Slaven Stekovic: Wir wissen, dass die Langlebigkeit sehr individuell ist – genauso wie die Altersprozesse an sich. Darauf muss Rücksicht genommen werden. Die Langlebigkeitsforschung ist erst auf dem Weg hin zu Präzision und Personalisierung. Denn jeder Körper spricht anders auf Therapien an und jeder Körper hat andere Sollbruchstellen. Das können Organe sein oder auch Prozesse, die – basierend auf der Genetik, der persönlichen Vergangenheit und dem Lebensstil – mit der Zeit Schwächen zeigen, wenn wir in Stresssituationen geraten. Manches auszuwerten und zu berücksichtigen, ist schon heute möglich. Es für alle Menschen einsetzen zu können, ist allerdings ein Kostenthema.

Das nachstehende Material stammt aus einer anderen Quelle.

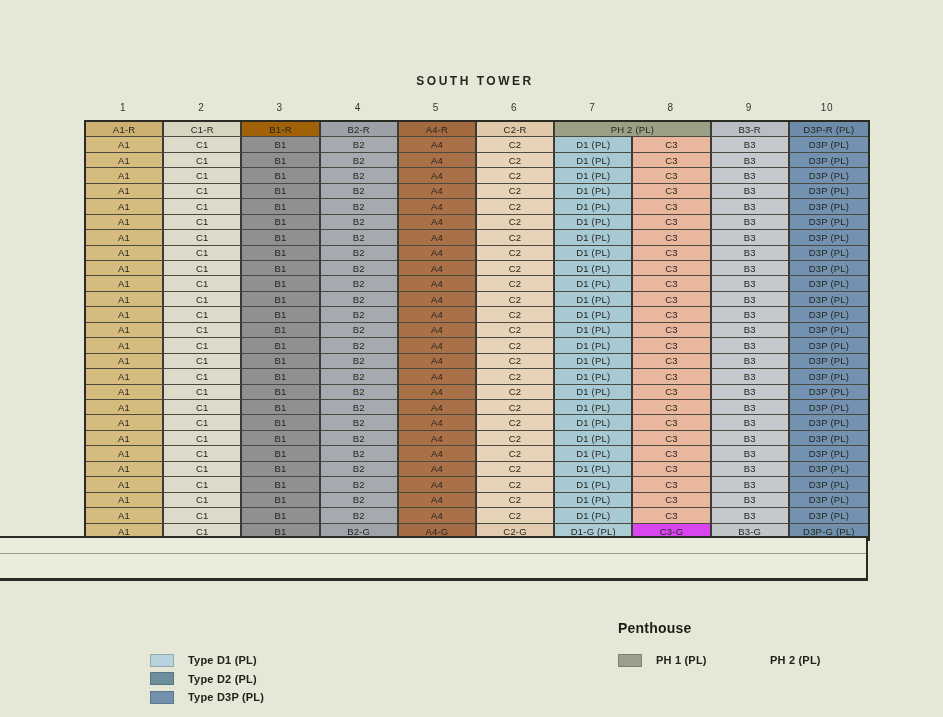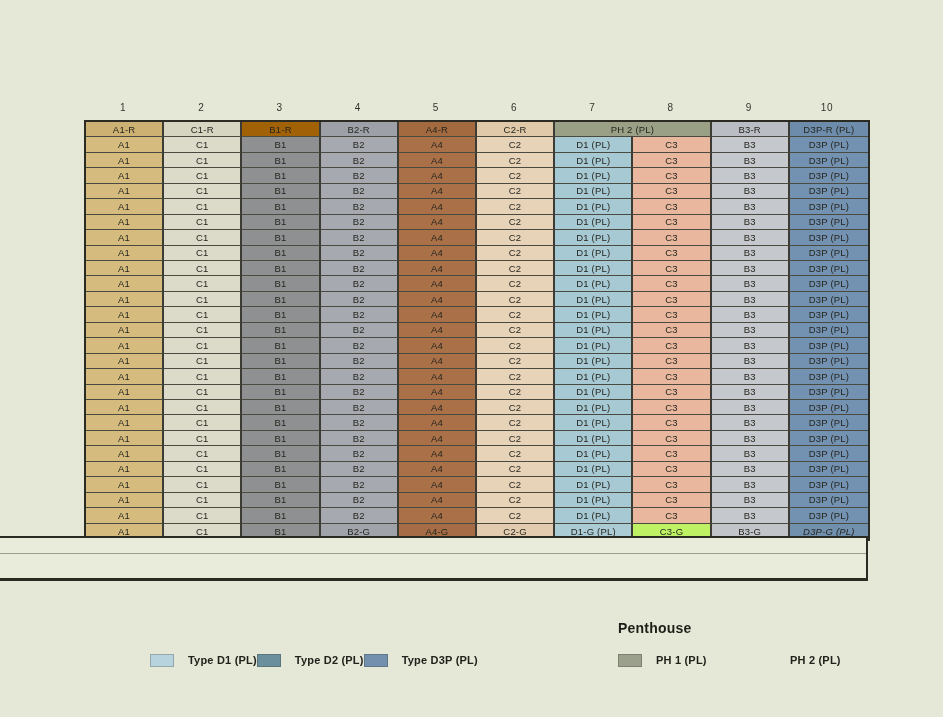--- a/index.html
+++ b/index.html
@@ -61,47 +61,48 @@
   }
   
   .legend-title{
     position:absolute;top:620px;
     font-size:14px;font-weight:bold;color:#1e1e18;letter-spacing:0.2px;
   }
   #bedroom-title{left:150px;}
   #penthouse-title{left:618px;}
   #bedroom-items{
     position:absolute;left:150px;top:651px;
-    display:flex;
+    display:flex;flex-direction:column;
   }
   .legend-item{
     display:flex;align-items:center;height:18.5px;
   }
   .swatch{
     width:24px;height:13px;margin-right:14px;
     border:1px solid rgba(40,40,30,0.25);
     box-sizing:border-box;
     flex:none;
   }
   .legend-label{
     font-size:11px;font-weight:bold;color:#22221c;letter-spacing:0.2px;
     white-space:nowrap;
   }
   #penthouse-items{
     position:absolute;left:618px;top:651px;
-    display:flex;align-items:flex-start;gap:20px;
+    display:flex;align-items:flex-start;
   }
   #penthouse-items .legend-item{width:152px;}
   #penthouse-items .legend-item:last-child{width:auto;}
 </style>
 </head>
 <body>
 
 <div id="stage" style="background: rgb(229, 232, 215);">
 
+  <div id="tower-title">SOUTH TOWER</div>
 
   <div id="col-numbers">
       <div class="col-num">1</div>
       <div class="col-num">2</div>
       <div class="col-num">3</div>
       <div class="col-num">4</div>
       <div class="col-num">5</div>
       <div class="col-num">6</div>
       <div class="col-num">7</div>
       <div class="col-num">8</div>
@@ -369,23 +370,23 @@
       <div class="cell" style="background: rgb(232, 183, 158);">C3</div>
       <div class="cell" style="background: rgb(197, 200, 204);">B3</div>
       <div class="cell last-col" style="background: rgb(115, 145, 176);">D3P (PL)</div>
       <div class="cell last-row" style="background: rgb(213, 187, 126);">A1</div>
       <div class="cell last-row" style="background: rgb(220, 219, 201);">C1</div>
       <div class="cell last-row" style="background: rgb(143, 144, 146);">B1</div>
       <div class="cell last-row" style="background: rgb(160, 163, 170);">B2-G</div>
       <div class="cell last-row" style="background: rgb(165, 108, 69);">A4-G</div>
       <div class="cell last-row" style="background: rgb(226, 203, 174);">C2-G</div>
       <div class="cell last-row" style="background: rgb(171, 203, 213);">D1-G (PL)</div>
-      <div class="cell last-row" style="background: #bef264;">C3-G</div>
+      <div class="cell last-row" style="background: #d946ef;">C3-G</div>
       <div class="cell last-row" style="background: rgb(193, 196, 201);">B3-G</div>
-      <div class="cell last-col last-row" style="background: rgb(112, 144, 174); font-style: italic;">D3P-G (PL)</div>
+      <div class="cell last-col last-row" style="background: rgb(112, 144, 174);">D3P-G (PL)</div>
     </div>
 
   <div id="podium">
     <div id="podium-line"></div>
   </div>
 
 
   <div id="bedroom-items">
       <div class="legend-item">
         <span class="swatch" style="background: rgb(182, 211, 222);"></span>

Warum beschäftigen Sie sich gerade mit der Langlebigkeit?
Slaven Stekovic: Da wird einem nie langweilig, weil es immer Neues zu entdecken gibt, und man sieht die Welt plötzlich mit anderen Augen. In meiner Familie werden die Frauen im Gegensatz zu den Männern extrem alt. Diese Tatsache hat schon als kleines Kind die Neugierde in mir geweckt.
Wie alt will Slaven Stekovic werden?
Slaven Stekovic: Auf alle Fälle über 100 Jahre. 130 wäre so richtig cool. Doch wenn ich mir überlege, was ich alles machen müsste, würden 115 Jahre durchaus genügen.